In schools in Los Angeles and New York, many struggling actors work as substitute teachers because they can balance teaching gigs with auditions and short-term film shoots. Like actors, subs must be able to speak in front of groups of people, improvise when they don’t have good instructions, and be quick on their feet when something goes wrong.

5. Substitute teachers aren't a fan of school holidays.

Because substitute teachers don’t have a set salary and work one day at a time, many of them face financial uncertainty, especially when holidays roll around. “Holidays can be devastating financially,” Kevin explains. When a school has the whole week of Thanksgiving off, subs don’t see that as a chance to relax. “In reality, a quarter of your paycheck for that month is gone,” Kevin says. “When you have student loans, insurance, etc. to pay, that extra little bit taken off your paycheck may mean you’re just scraping by.”

6. Substitute teachers have tricks to learn names quickly.

A primary school teacher helping a young boy in the classroom
iStock.com/JohnnyGreig

Facing a classroom of unfamiliar faces can be daunting, but subs have a few tricks up their sleeves to memorize student names in a flash. While some subs make seating charts as they take attendance, others use mnemonic devices to remember troublemakers’ monikers. Beverly admits that she doesn’t use anything fancy, but because she substitute-teaches math and science classes at the same school, she sees the same kids year after year. “I see the same youngsters out of junior high and into high school, but I do have a seating chart as well. They’re always amazed when I know their names,” she explains.

7. They love pregnant teachers.

Subs seeking job stability hit the jackpot when full-time teachers get pregnant. “At the school I currently work at, there’s a woman who is subbing for the whole semester for a second grade teacher who is out on maternity leave,” says Kyle, a science teacher who worked as a sub before getting a full-time teaching gig. Besides pregnancies, long-term health challenges and injuries can present an opportunity for subs to get a steady gig. Beverly says she once took over for an entire semester because of another teacher’s broken hip.

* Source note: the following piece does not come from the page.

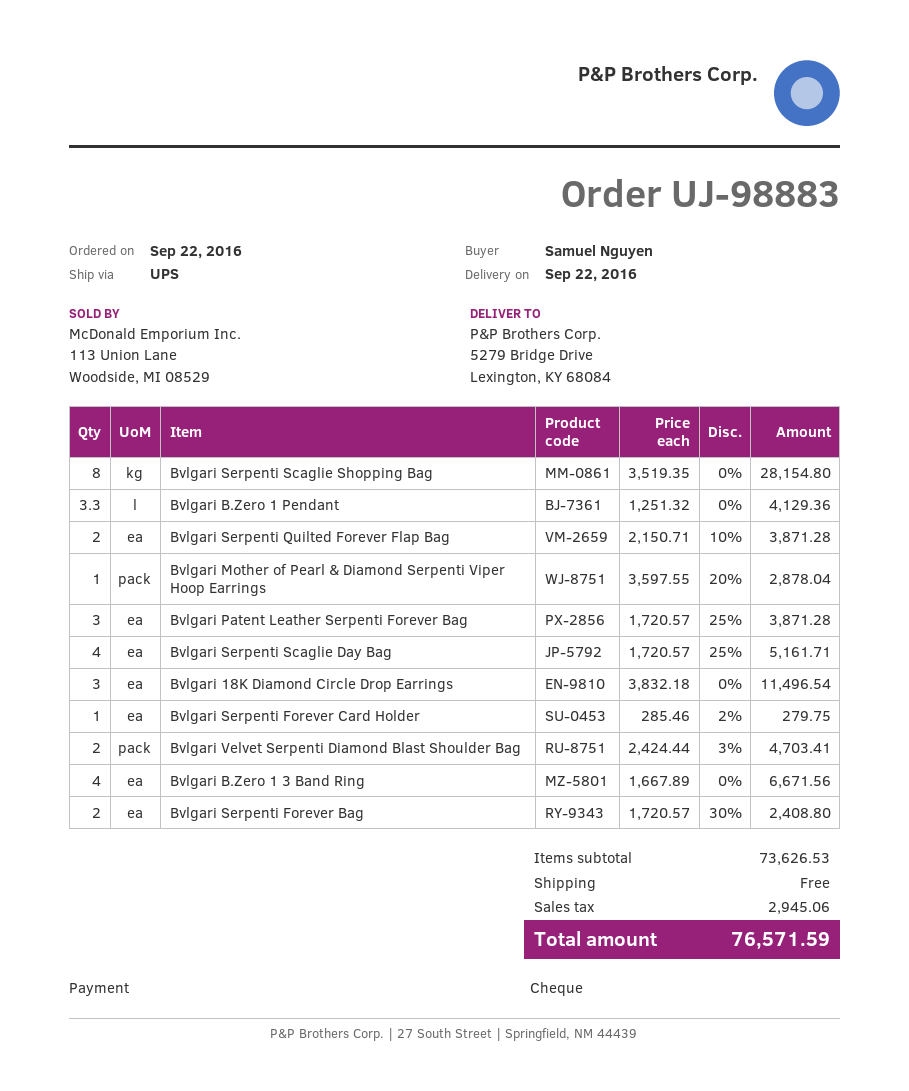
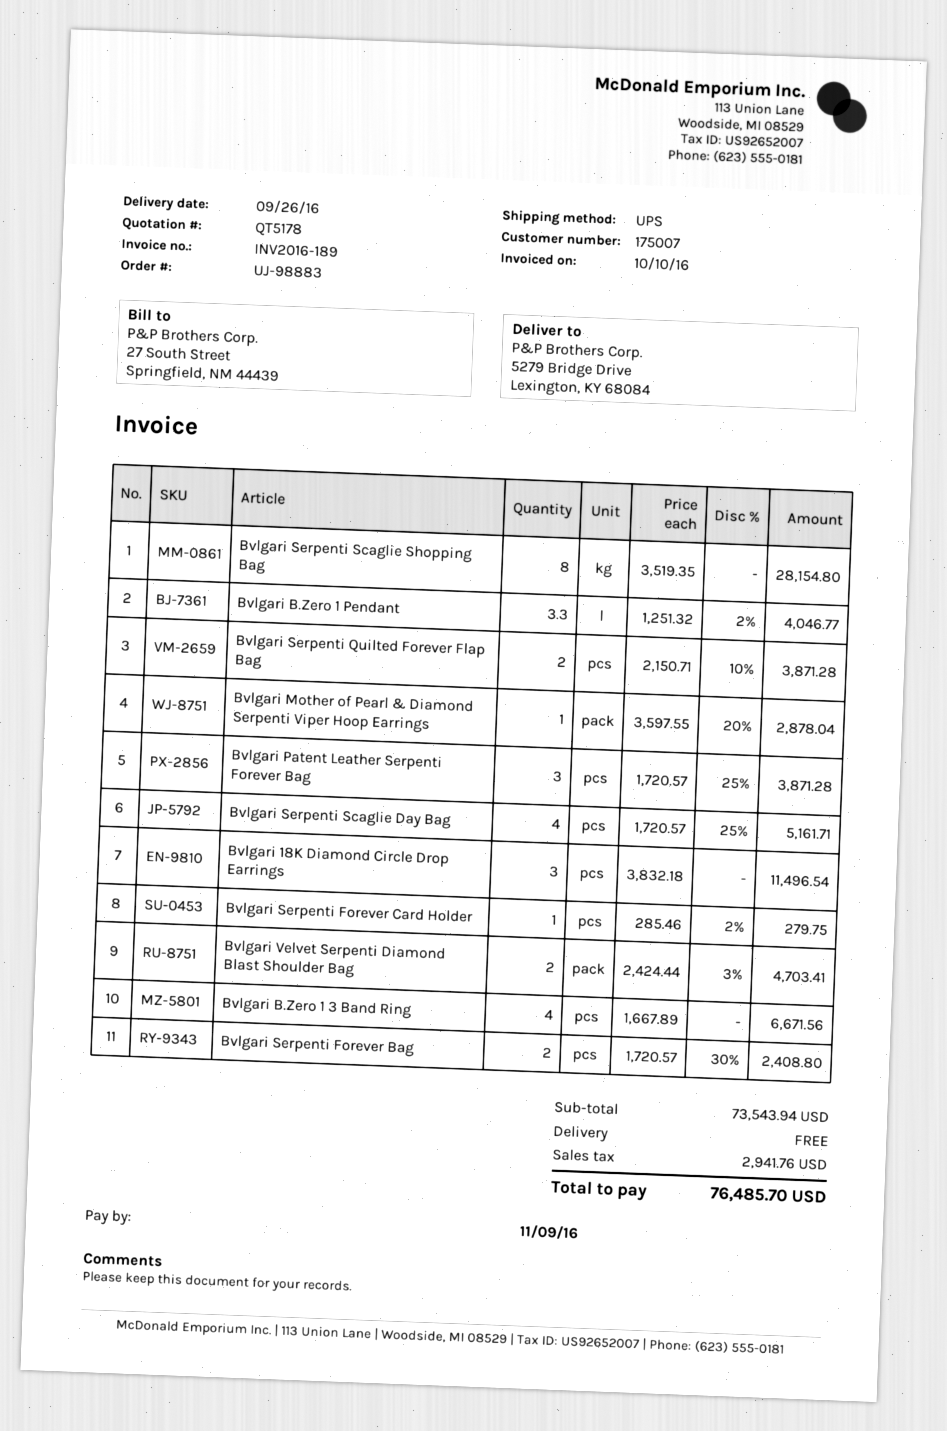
delivery date: 2016-09-22 -> 2016-09-26
Bvlgari B.Zero 1 Pendant: 3.3 x 1251.32 = 4129.36 -> 3.3 x 1251.32 - 2% = 4046.77
subtotal: 73626.53 -> 73543.94
tax: 2945.06 -> 2941.76
total: 76571.59 -> 76485.70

8. Some substitute teachers are quite familiar with busywork.

Novelist Nicholson Baker, who wrote about his experience going undercover as a substitute teacher at six schools, describes the astonishingly large amount of busywork that subs must assign students. “I passed [work sheets] out by the thousands,” he noted in The New York Times.

While Baker laments the “fluff knowledge” and vocabulary lists that subs are expected to force students to memorize and regurgitate, some subs do teach lesson plans. Kyle, who has a math and science background, explains that some teachers felt comfortable with him teaching the lesson plan so the students wouldn’t fall behind. “I’d teach it and assign homework accordingly for what we covered in class,” he says. But he admits that for middle school or non-science classes, he would sometimes simply be given a video to show the kids, or a work sheet or quiz to pass out.

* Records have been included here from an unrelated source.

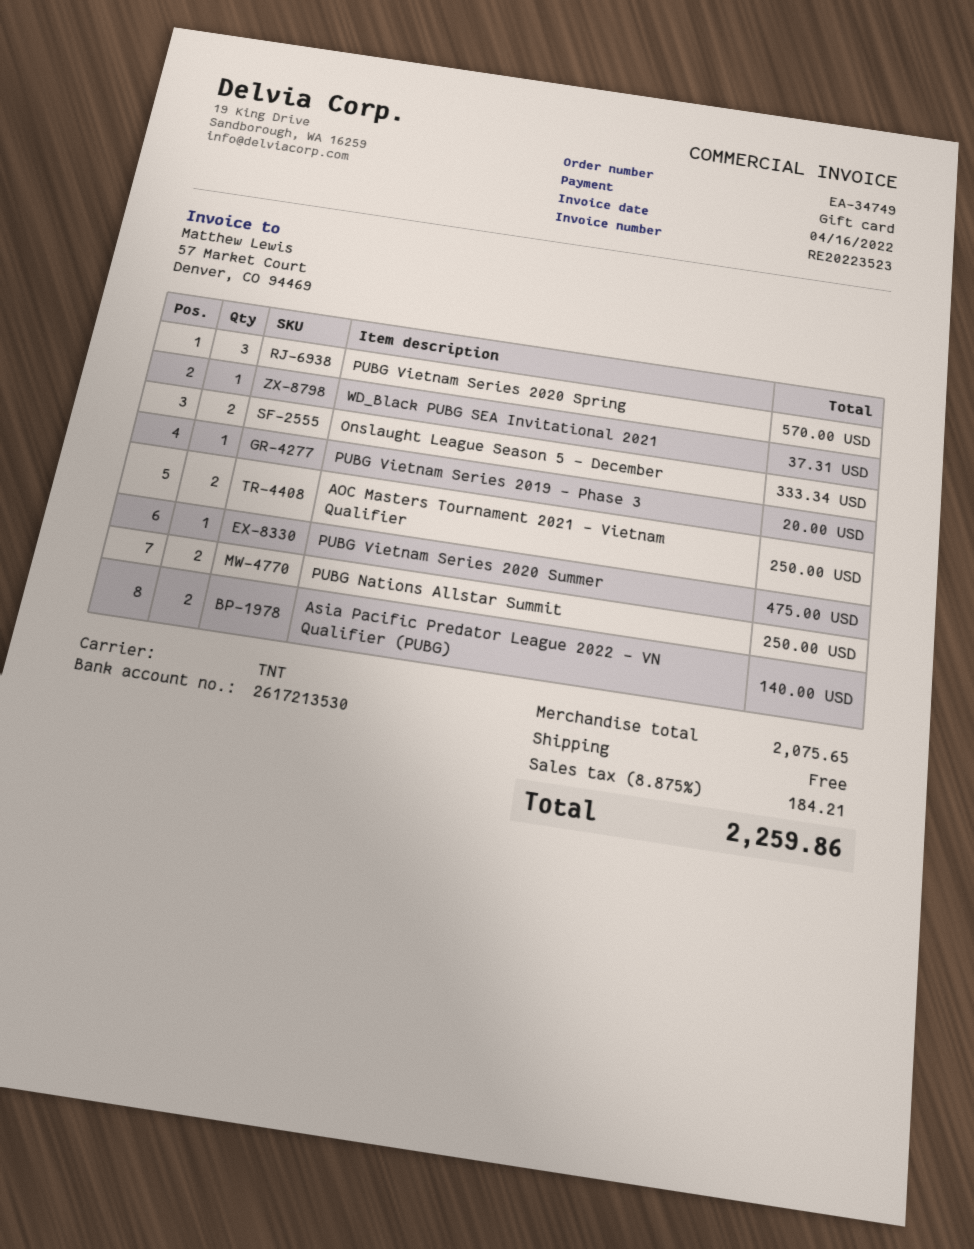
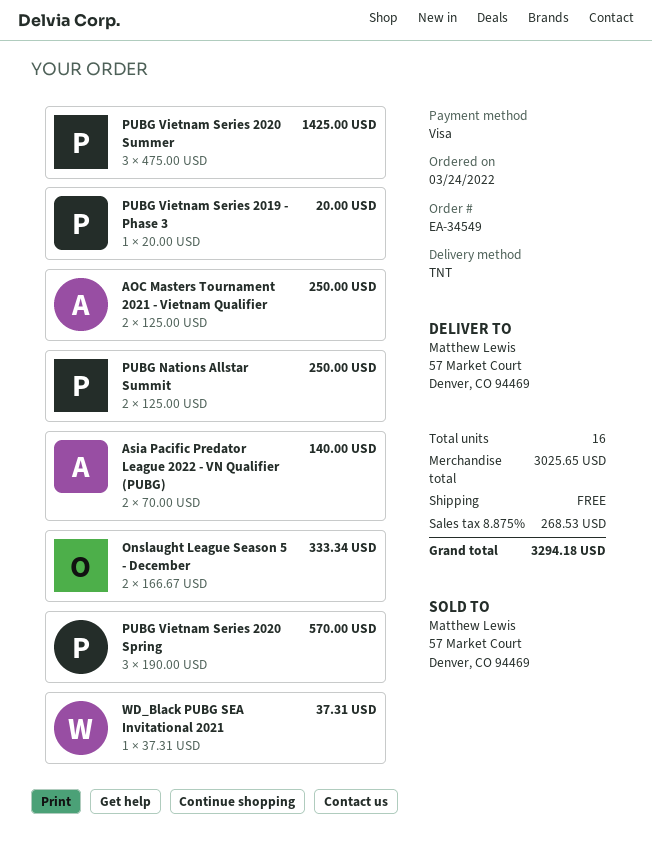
order number: EA-34749 -> EA-34549
payment method: gift card -> Visa
PUBG Vietnam Series 2020 Summer: 1 for 475.00 -> 3 for 1425.00
subtotal: 2075.65 -> 3025.65
tax: 8.875% = 184.21 -> 8.875% = 268.53
total: 2259.86 -> 3294.18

9. The reputation of a substitute teacher can precede them.

High school professor asking students to answer question
iStock.com/Steve Debenport

Once a sub has taught at the same school a few times, they can develop a reputation—good or bad—among students. “When I first started subbing, I was 23 or 24, so I wasn’t much older than these kids—especially the seniors—and I think they saw me more as a peer than an authority figure,” Kyle explains. “I thought if I kept a light and fun atmosphere, kids would show their appreciation with respect. But that’s not how kids’ minds work. If you give a little, they’ll want more. So I became stricter and sterner as I went on,” he adds.

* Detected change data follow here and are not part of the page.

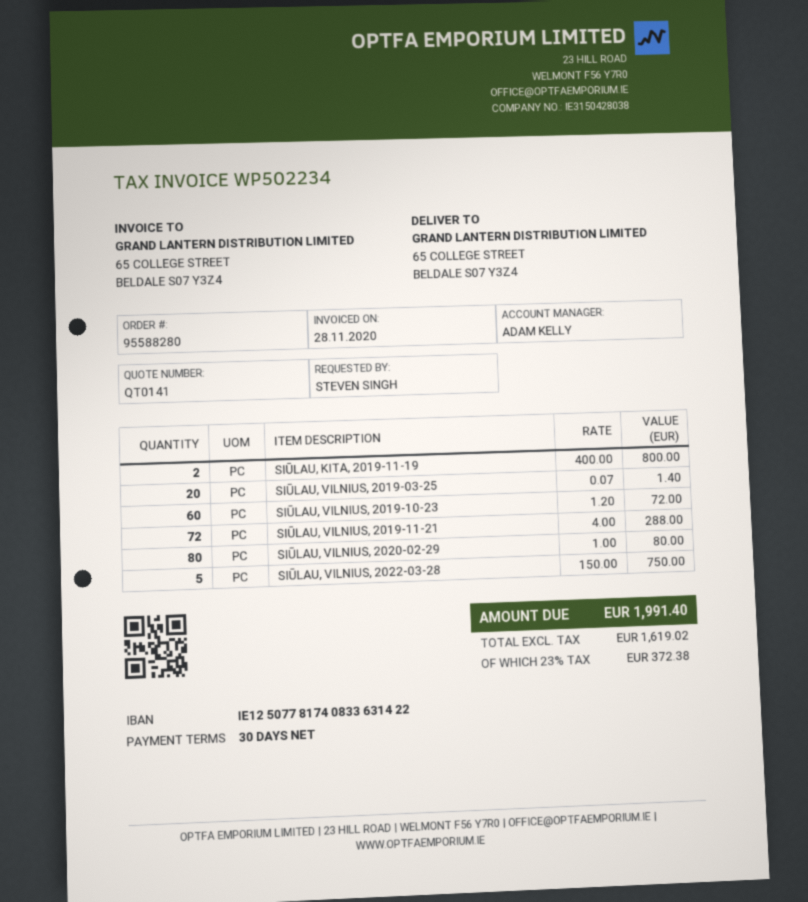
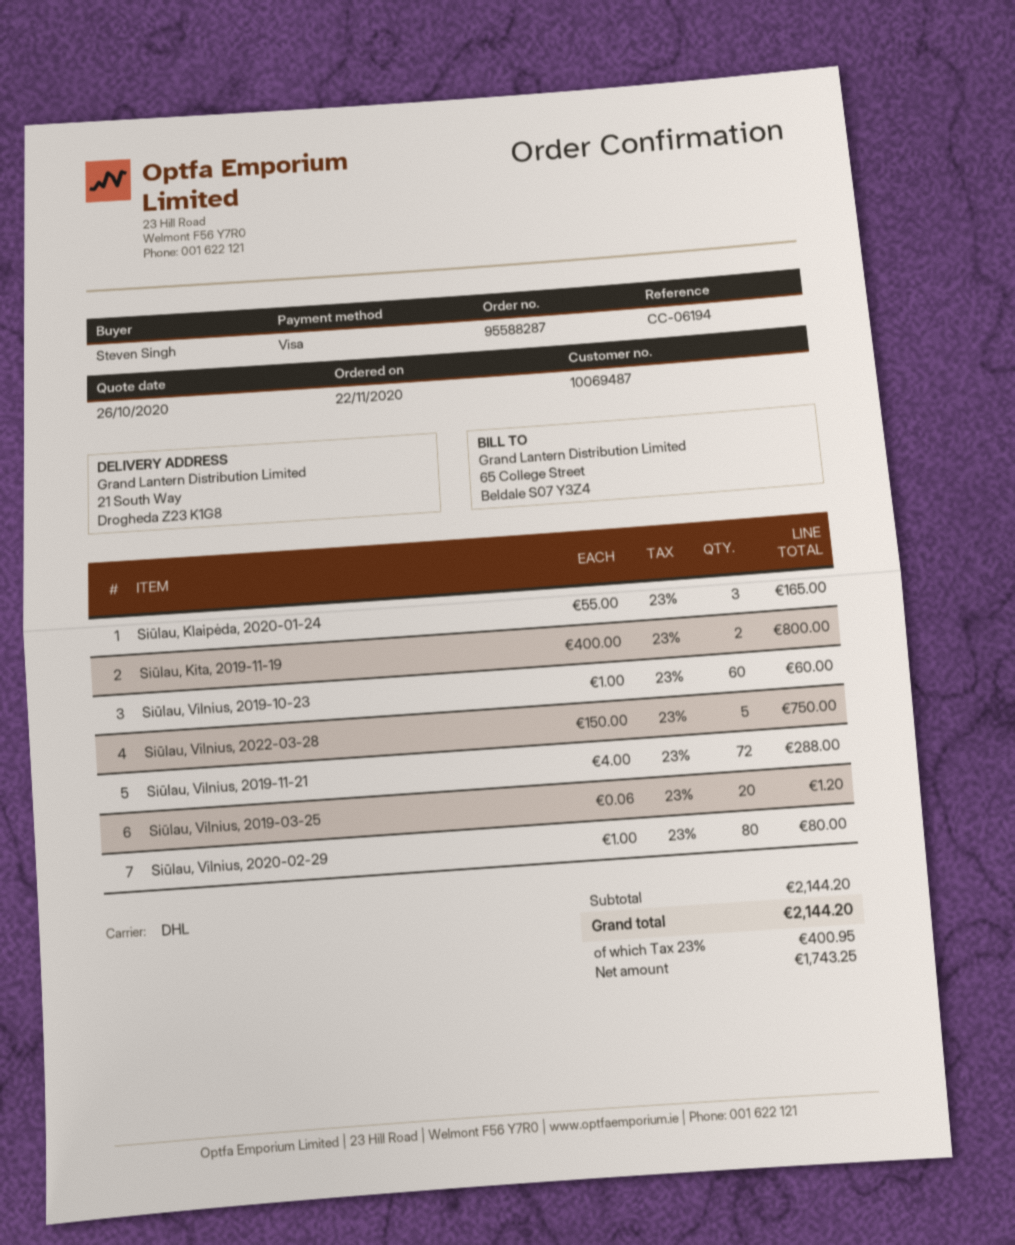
order number: 95588280 -> 95588287
ship to: 65 COLLEGE STREET, BELDALE S07 Y3Z4 -> 21 South Way, Drogheda Z23 K1G8
SIŪLAU, VILNIUS, 2019-03-25: 20 x 0.07 = 1.40 -> 20 x 0.06 = 1.20
SIŪLAU, VILNIUS, 2019-10-23: 60 x 1.20 = 72.00 -> 60 x 1.00 = 60.00
Siūlau, Klaipėda, 2020-01-24: none -> 3 x 55.00 = 165.00
net: 1619.02 -> 1743.25
tax: 23% = 372.38 -> 23% = 400.95
total: 1991.40 -> 2144.20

10. Substitute teachers can often spot troublemakers fast.

Although it might seem obvious which students are talking out of turn or giving the sub a hard time, substitute teachers have another way to quickly identify any mischievous students. “Usually, if a teacher has a really outrageous student, they’ll leave a note of warning for the sub. Sometimes the teacher will also leave a list of who the helpful students are,” Beverly says.

11. Substitute teachers may deal with inappropriate student behavior.

Kyle says that due to his young age and easygoing nature, some students tried to push the boundaries and act inappropriately with him: “[Students] would talk about or say things in front of me that I know they would never say in front of a teacher. I was once asked to party with some of the kids. Girls would try and flirt with me.” While male students typically tried to talk to him about basketball, female students frequently asked him if he had a girlfriend. “I would lose control of classrooms sometimes. Kids would get very wild, and sometimes would say inappropriate or abusive things to other students without fear of discipline,” he admits.

12. Substitute teachers are honored on a special day in November.

The National Education Association established the annual Substitute Educators Day on the third Friday in November to honor subs around the country. Besides bringing awareness to the work that substitute teachers do, Substitute Educators Day supports subs in trying to get health benefits, professional development, and fair wages.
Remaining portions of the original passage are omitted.